Task goal » Your job is to print, exactly, the lines in the data below from the line with "09.02.2021: 7080 -> 14000" through the line with "2021-09-11_14:00:00: 3300 -> none", both included, and to omit any picture.

[Data extracted from a collection]
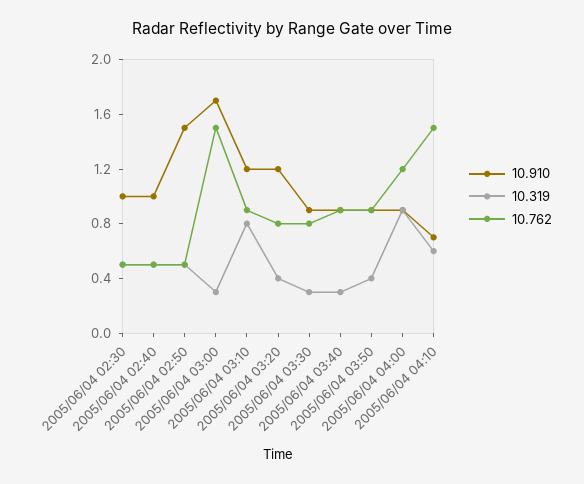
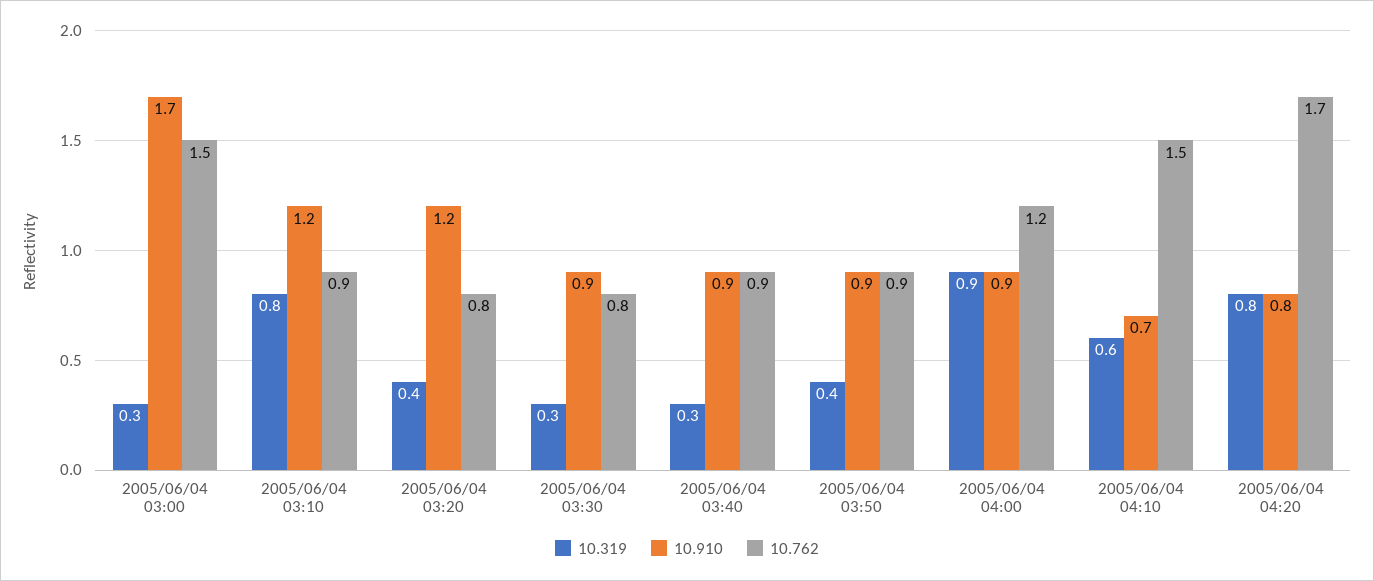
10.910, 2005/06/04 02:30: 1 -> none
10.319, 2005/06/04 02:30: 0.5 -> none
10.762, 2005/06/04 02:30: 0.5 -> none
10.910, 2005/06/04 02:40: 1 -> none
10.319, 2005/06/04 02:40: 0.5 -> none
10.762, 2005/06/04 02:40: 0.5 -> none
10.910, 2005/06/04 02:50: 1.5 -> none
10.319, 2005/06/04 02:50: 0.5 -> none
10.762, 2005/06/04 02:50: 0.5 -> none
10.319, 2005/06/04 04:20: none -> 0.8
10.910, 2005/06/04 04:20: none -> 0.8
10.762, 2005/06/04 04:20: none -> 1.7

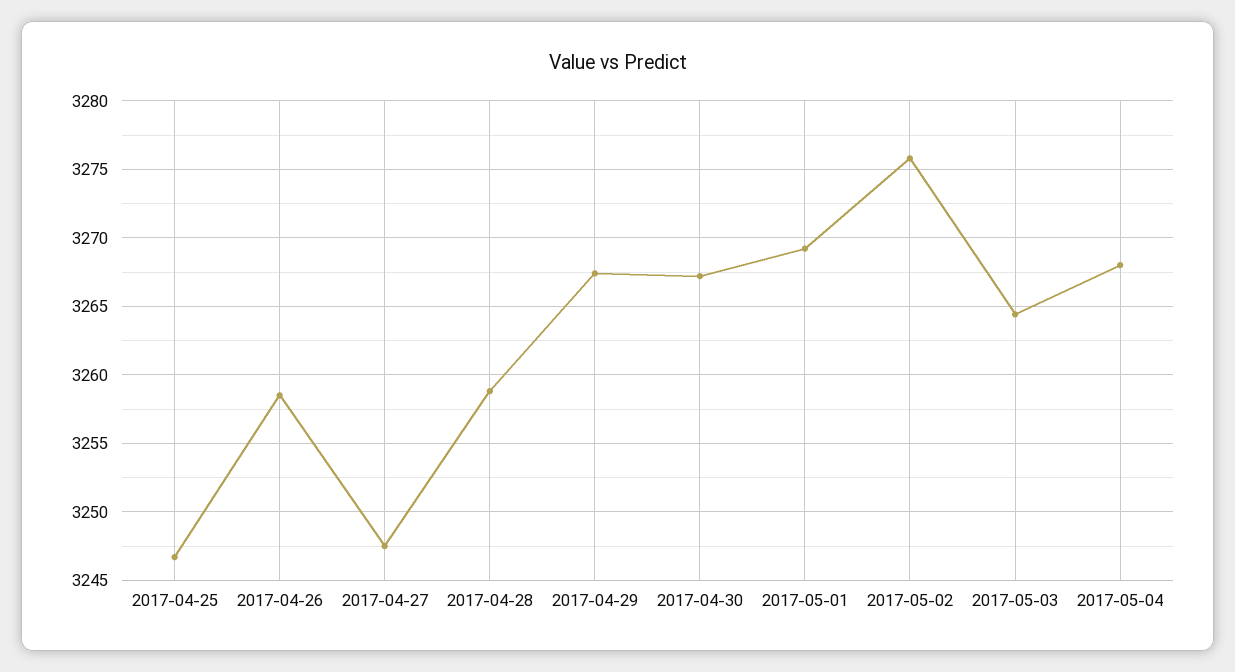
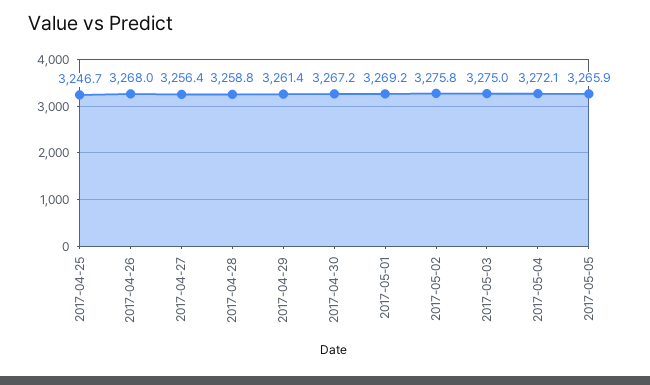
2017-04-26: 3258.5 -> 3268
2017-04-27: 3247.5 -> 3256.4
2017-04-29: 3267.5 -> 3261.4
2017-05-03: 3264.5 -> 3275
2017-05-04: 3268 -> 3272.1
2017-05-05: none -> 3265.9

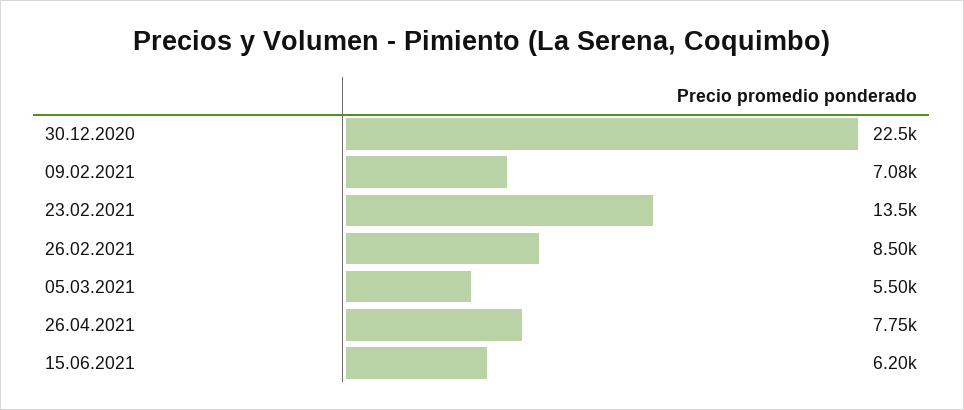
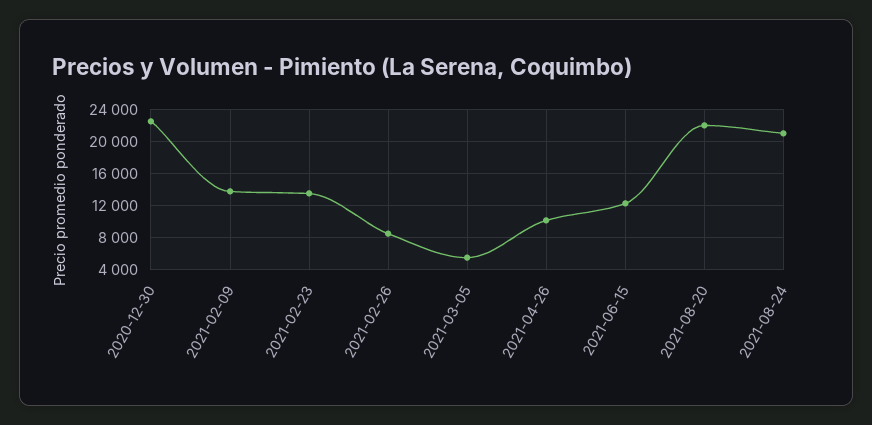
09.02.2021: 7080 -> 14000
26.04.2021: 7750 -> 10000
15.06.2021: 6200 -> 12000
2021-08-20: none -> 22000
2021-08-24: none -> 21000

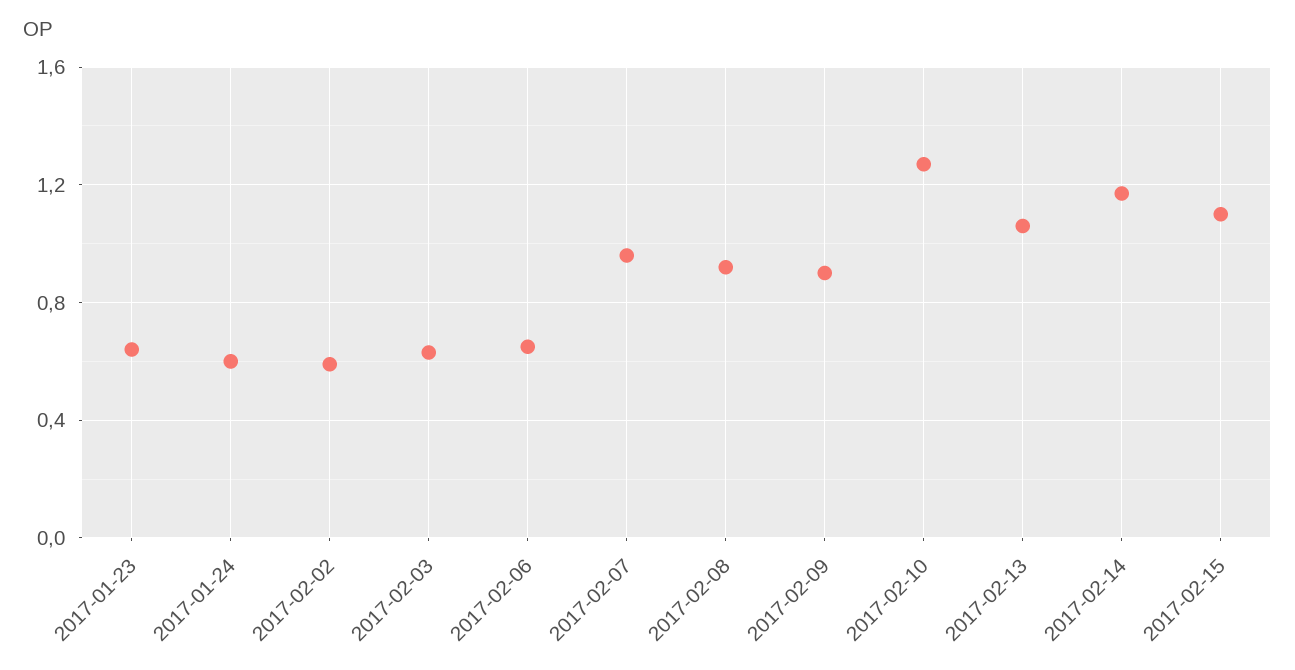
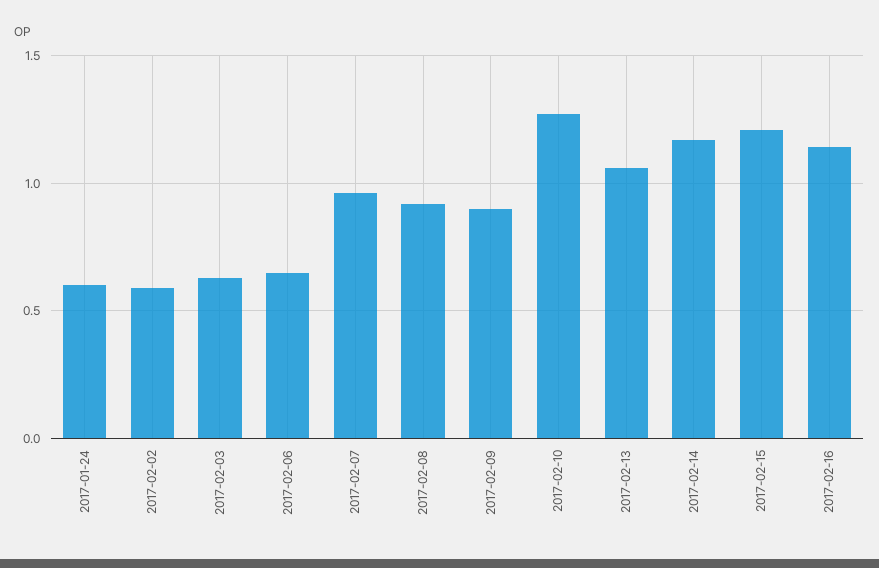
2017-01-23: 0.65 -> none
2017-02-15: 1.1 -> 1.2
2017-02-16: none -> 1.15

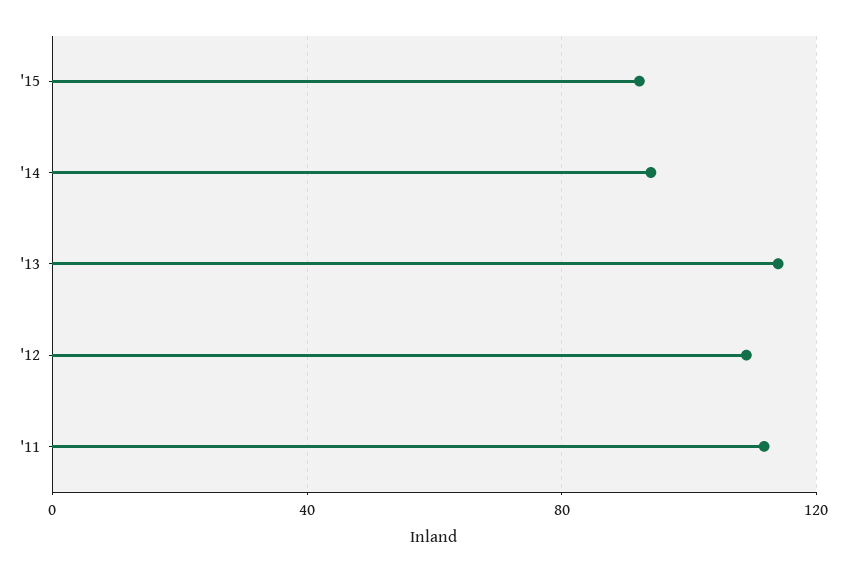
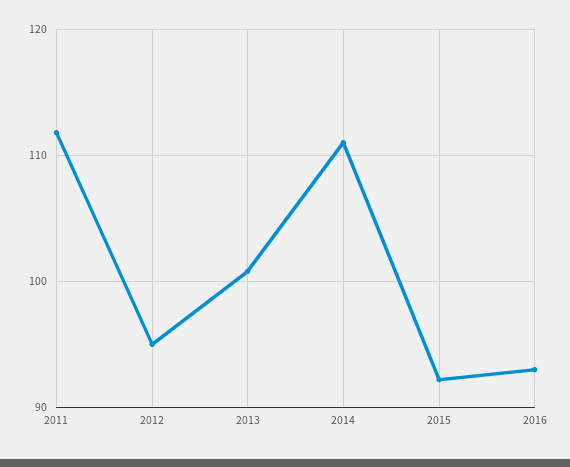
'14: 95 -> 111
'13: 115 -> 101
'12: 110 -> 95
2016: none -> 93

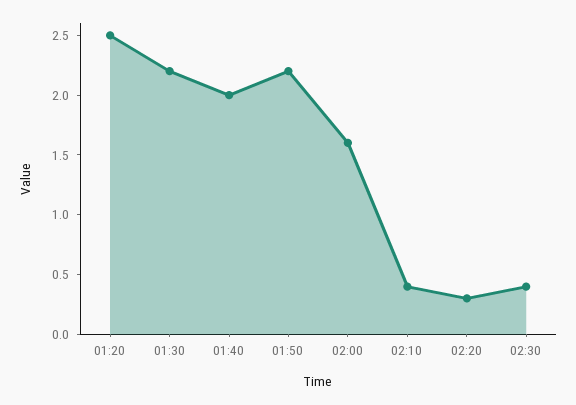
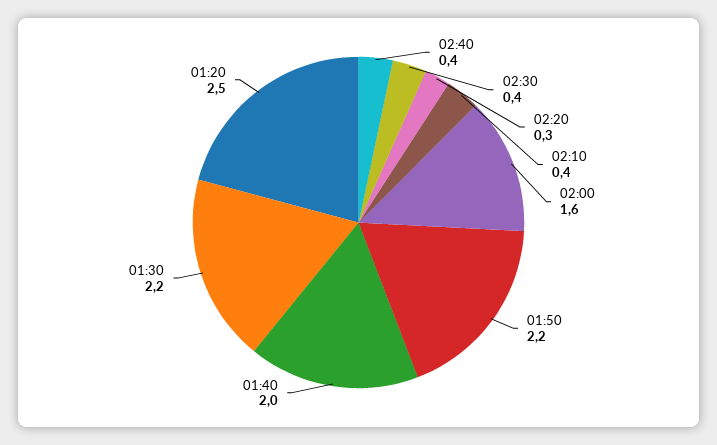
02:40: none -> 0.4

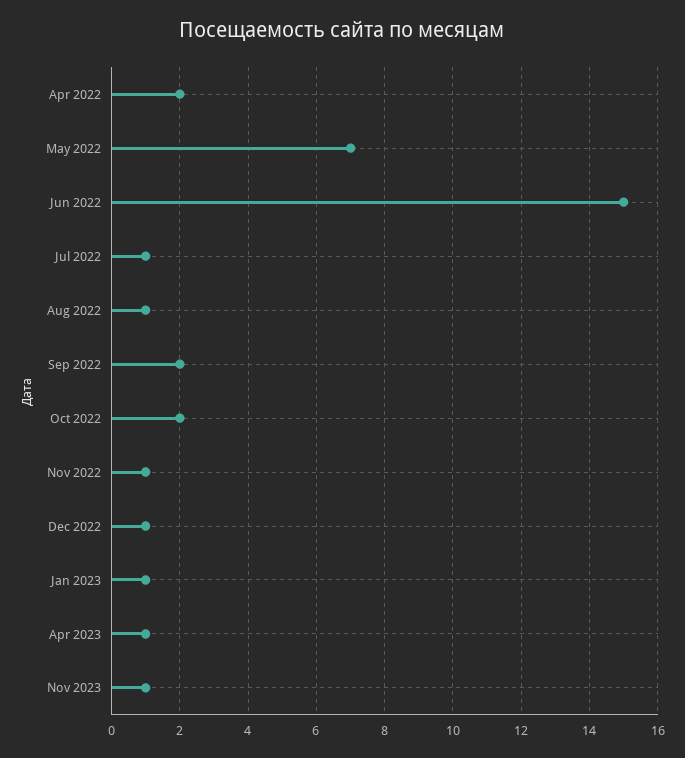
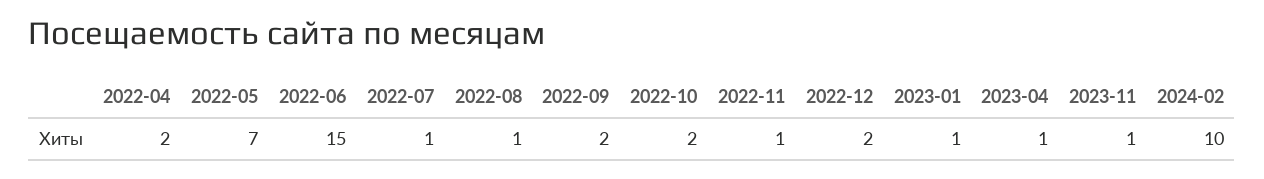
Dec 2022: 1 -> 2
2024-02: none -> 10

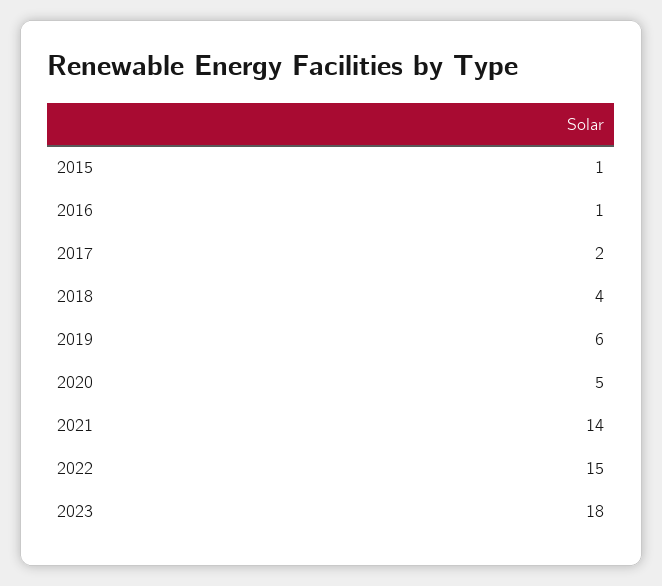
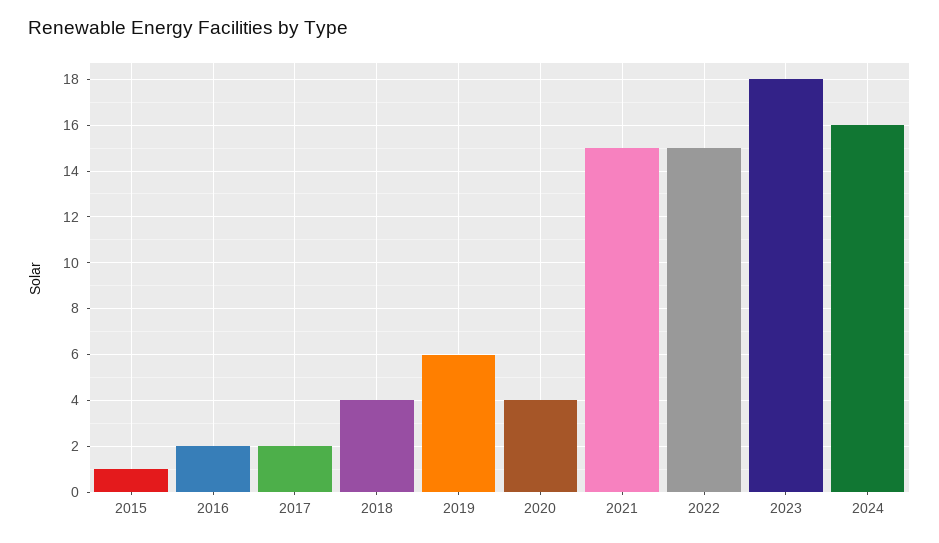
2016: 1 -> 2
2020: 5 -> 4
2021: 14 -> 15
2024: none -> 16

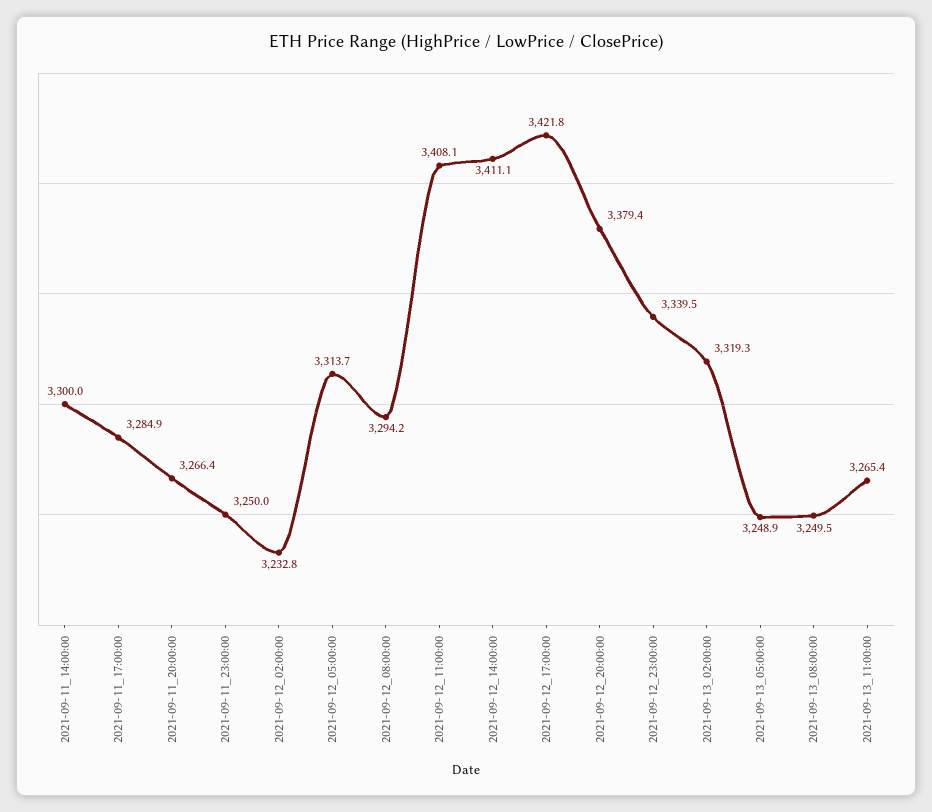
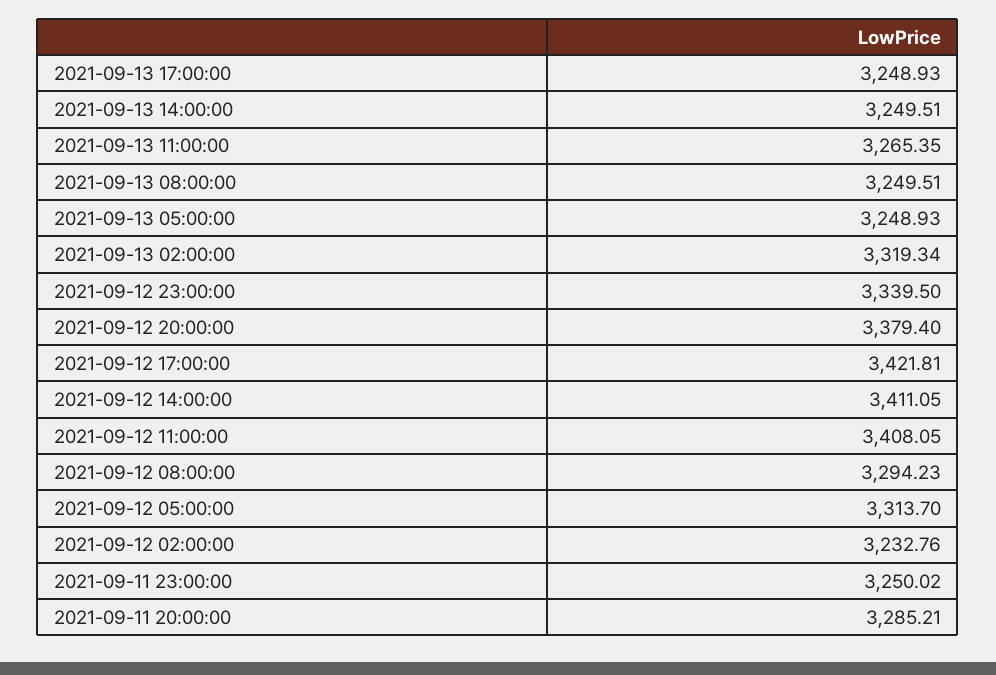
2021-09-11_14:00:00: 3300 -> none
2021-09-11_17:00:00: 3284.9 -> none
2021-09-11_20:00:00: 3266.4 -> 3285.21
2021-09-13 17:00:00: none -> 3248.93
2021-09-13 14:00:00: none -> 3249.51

Answer »
09.02.2021: 7080 -> 14000
26.04.2021: 7750 -> 10000
15.06.2021: 6200 -> 12000
2021-08-20: none -> 22000
2021-08-24: none -> 21000

2017-01-23: 0.65 -> none
2017-02-15: 1.1 -> 1.2
2017-02-16: none -> 1.15

'14: 95 -> 111
'13: 115 -> 101
'12: 110 -> 95
2016: none -> 93

02:40: none -> 0.4

Dec 2022: 1 -> 2
2024-02: none -> 10

2016: 1 -> 2
2020: 5 -> 4
2021: 14 -> 15
2024: none -> 16

2021-09-11_14:00:00: 3300 -> none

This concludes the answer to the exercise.